Começou por volta das 19h50 desta terça-feira (24) o julgamento do processo de cassação do governador de Rondônia, Ivo Cassol (PP), e de seu vice, João Aparecido Cahulla (PPS). Ambos foram cassados em novembro do ano passado pelo Tribunal Regional Eleitoral de Rondônia (TRE-RO), por compra de votos na eleição de 2006, mas continuam nos respectivos cargos por força de uma liminar do TSE.
Apesar de Cassol e Cahulla terem sido cassados em 2008, a ação que está sendo julgada nesta noite tem origem no próprio TSE – não se trata de um recurso contra a cassação proferida pelo TRE-RO. Nesse caso, os dois respondem por compra de votos e abuso de poder econômico.
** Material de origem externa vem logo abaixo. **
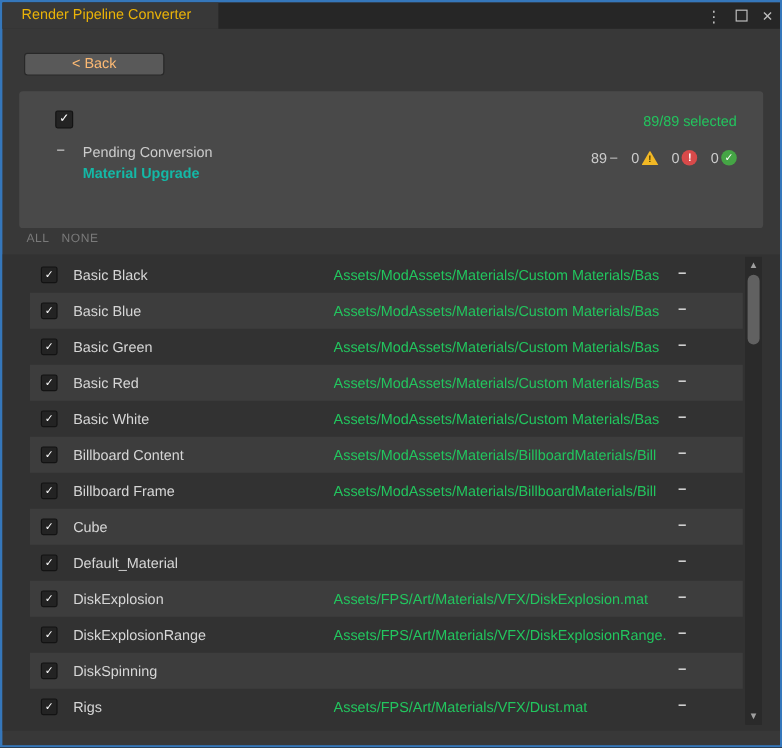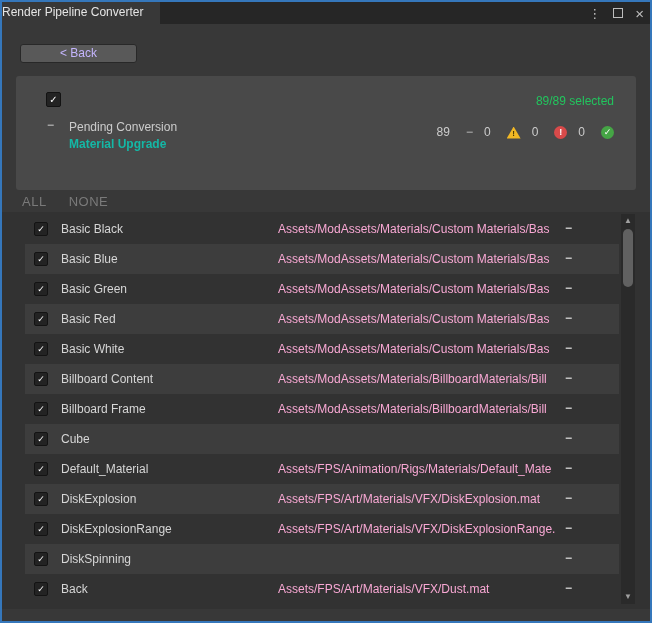--- a/index.html
+++ b/index.html
@@ -15,8 +15,8 @@
   
   .titlebar { position:absolute; left:0; top:0; width:648px; height:22px; background:#262626; }
   .tab {
-    position:absolute; left:0; top:0; width:158px; height:22px;
-    background:#383838; color:#e5e5e5; line-height:21px; padding-left:0;
+    position:absolute; left:0; top:0; width:180px; height:22px;
+    background:#383838; color:#eab308; line-height:21px; padding-left:16px;
     cursor:default;
   }
   .win-controls {

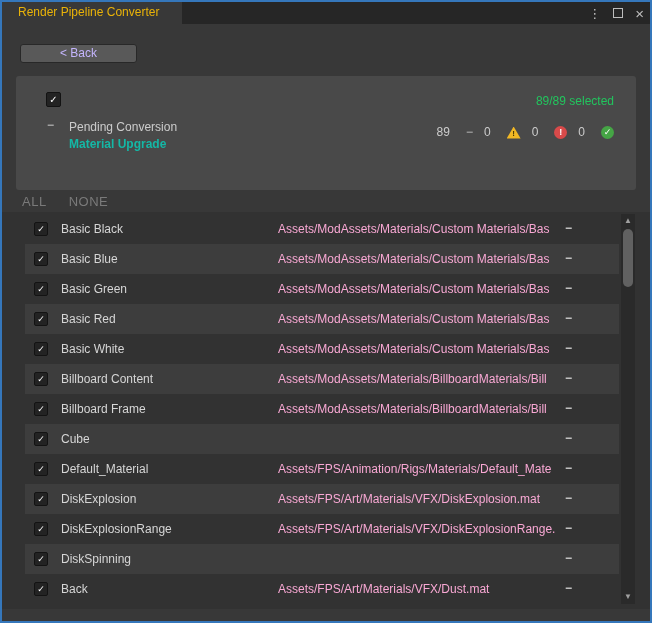--- a/index.html
+++ b/index.html
@@ -32,7 +32,7 @@
   .back-btn {
     position:absolute; left:18px; top:42px; width:117px; height:19px;
     background:#595959; border:1px solid #282828; border-radius:3px;
-    color:#c4b5fd; text-align:center; line-height:17px; cursor:default;
+    color:#fdba74; text-align:center; line-height:17px; cursor:default;
   }
 
   

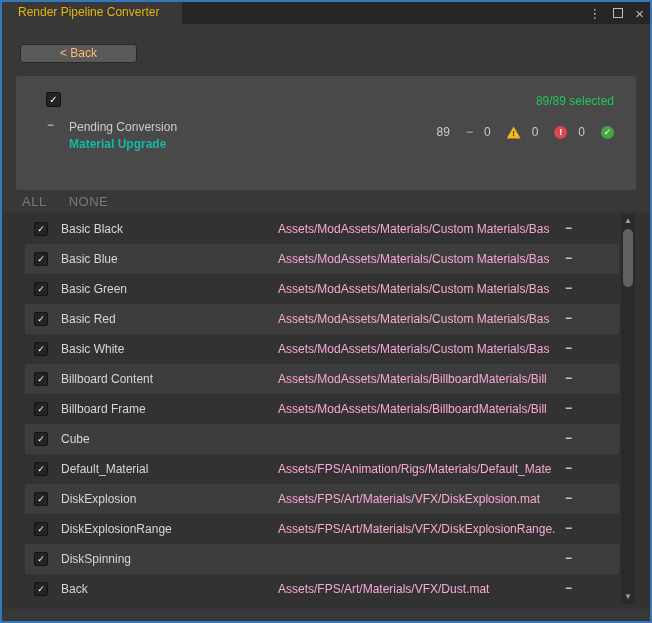--- a/index.html
+++ b/index.html
@@ -55,7 +55,7 @@
     position:absolute; right:22px; top:41px; height:16px;
     display:flex; align-items:center; color:#cccccc;
   }
-  .status-group { display:flex; align-items:flex-end; gap:16px; margin-left:11px;margin-top:13px; }
+  .status-group { display:flex; align-items:center; gap:2px; margin-left:11px;margin-top:13px; }
   .dash-icon { color:#9a9a9a; font-weight:bold; }
   .icon-warning {
     width:14px; height:12px; background:#f2b824;

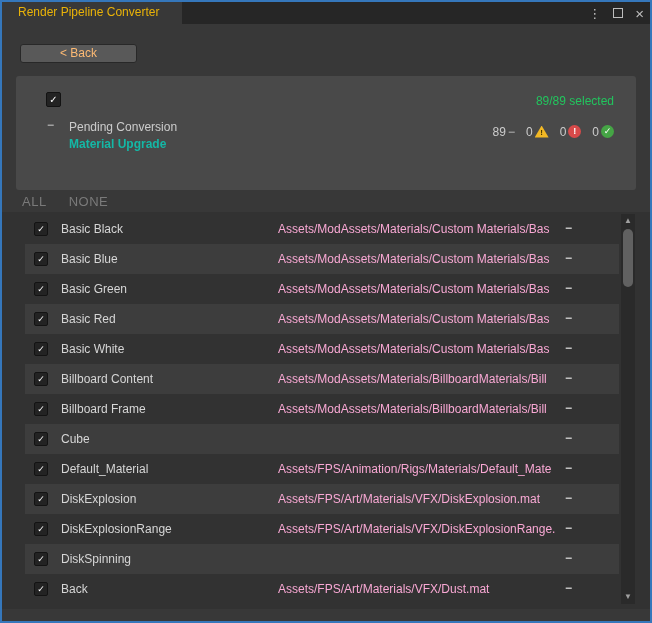--- a/index.html
+++ b/index.html
@@ -79,7 +79,7 @@
   
   .filters {
     position:absolute; left:20px; top:192px;
-    display:flex; gap:22px; color:#7a7a7a; font-size:13px; letter-spacing:0.5px;
+    display:flex; gap:10px; color:#7a7a7a; font-size:10px; letter-spacing:0.5px;
   }
   .filters span { cursor:default; }
 

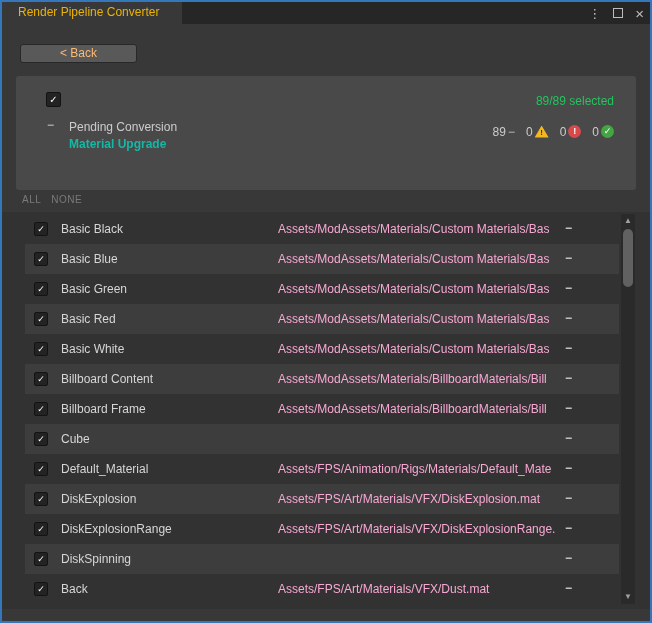--- a/index.html
+++ b/index.html
@@ -95,7 +95,7 @@
   .row-name { position:absolute; left:36px; top:8px; color:#d6d6d6; white-space:nowrap; }
   .row-path {
     position:absolute; left:253px; top:8px; width:278px;
-    color:#f9a8d4; white-space:nowrap; overflow:hidden;
+    color:#22c55e; white-space:nowrap; overflow:hidden;
   }
   .row-status { position:absolute; left:540px; top:7px; color:#cfcfcf; font-weight:bold; }
 

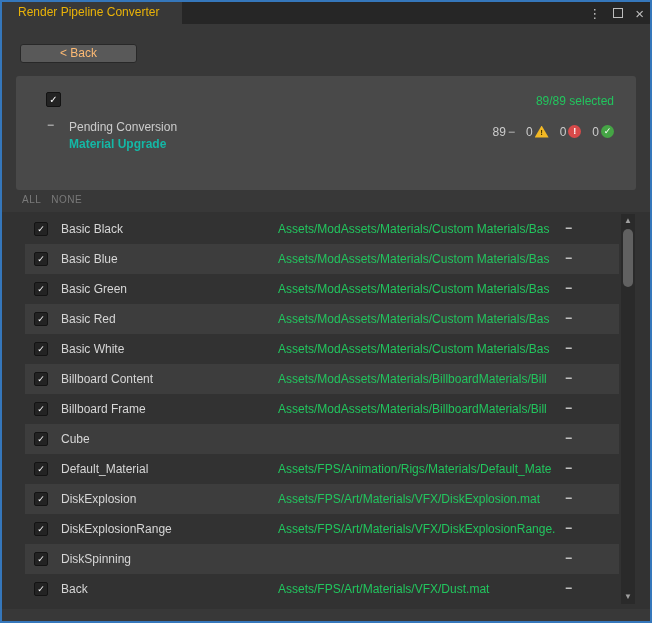--- a/index.html
+++ b/index.html
@@ -253,7 +253,6 @@
       <span>✓</span>
     </span>
     <span class="row-name">Default_Material</span>
-    <span class="row-path">Assets/FPS/Animation/Rigs/Materials/Default_Mate</span>
     <span class="row-status">−</span>
   </div>
 

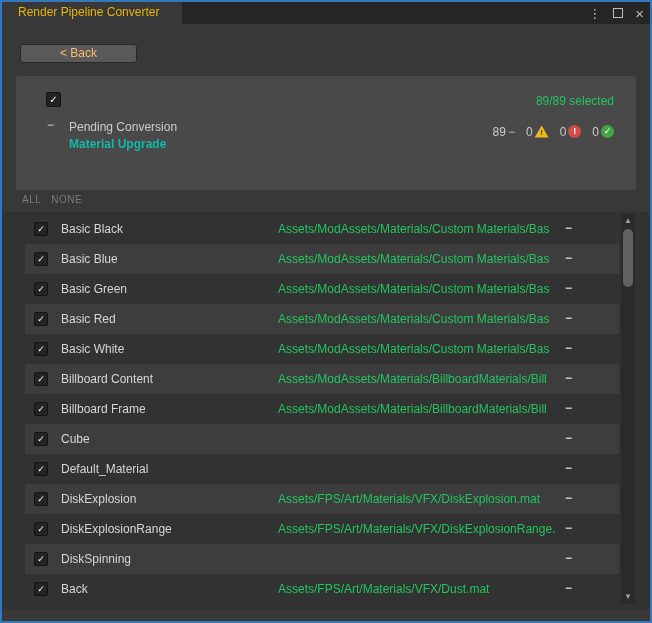--- a/index.html
+++ b/index.html
@@ -286,7 +286,7 @@
     <span class="cb">
       <span>✓</span>
     </span>
-    <span class="row-name">Back</span>
+    <span class="row-name">Rigs</span>
     <span class="row-path">Assets/FPS/Art/Materials/VFX/Dust.mat</span>
     <span class="row-status">−</span>
   </div>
O advogado de Ivo Cassol, Eduardo Ferrão, tentou uma manobra no começo da sessão para adiar o julgamento, ao argumentar que o tribunal não estava com sua composição completa. O ministro Marcelo Ribeiro (titular) e os substitutos Henrique Neves e Joelson Dias declararam suspeição para não participar do caso. No entanto, os seis ministros presentes em plenário decidiram pela continuidade do julgamento, ao alegarem que um processo não poderia deixar ser julgado devido a não totalidade de quórum.
Em nota divulgada em novembro de 2008, Cassol disse não ter cometido irregularidades. "Sou inocente! Em toda minha vida pública jamais utilizei de subterfúgios ilegais para vencer qualquer eleição, tanto para prefeito quanto para governador", dizia o texto.
MPE
Em parecer enviado ao TSE em junho, porém, o Ministério Público Eleitoral (MPE) recomendou a cassação do mandato de ambos. A ação que será julgada nesta terça teve origem no próprio TSE, ou seja, não se trata de um recurso contra a cassação proferida pelo TRE de Rondônia. No julgamento de hoje à noite, Cassol e Cahulla responderão por compra de votos e abuso de poder econômico.
O parecer do MPE cita depoimentos de testemunhas que dizem que funcionários de uma empresa de vigilância que prestava serviços para o governo de Rondônia teriam sido abordados, durante a campanha, com propostas para votarem em Cassol e em outros três candidatos em troca de R$ 100.
Segundo o MPE, um inquérito realizado pela Polícia Federal confirmou, por meio da quebra de sigilo dos funcionários da empresa, "centenas de depósitos" de R$ 100 feitos em agências do Banco do Brasil entre a tarde do dia 28 e a manhã do dia 29 de setembro de 2006, uma semana antes do dia das eleições.
A mesma denúncia culminou na cassação do senador Expedito Júnior (PSDB-RO), que, no último dia 5, foi substituído no Senado por Acir Marcos Gurgacz (PDT-RO), segundo colocado no pleito para senador em 2006.
Em maio, a Justiça Federal determinou o afastamento de Ivo Cassol por 90 dias e de quatro delegados da Polícia Civil de Rondônia. No mesmo mês, porém, uma liminar do Tribunal Regional Federal suspendeu a decisão inicial, garantindo a permanência do governador no cargo. O MP acusou Cassol de usar delegados para coagir testemunhas e obstruir investigações da PF no processo que responde por suposta compra de votos nas eleições de 2006.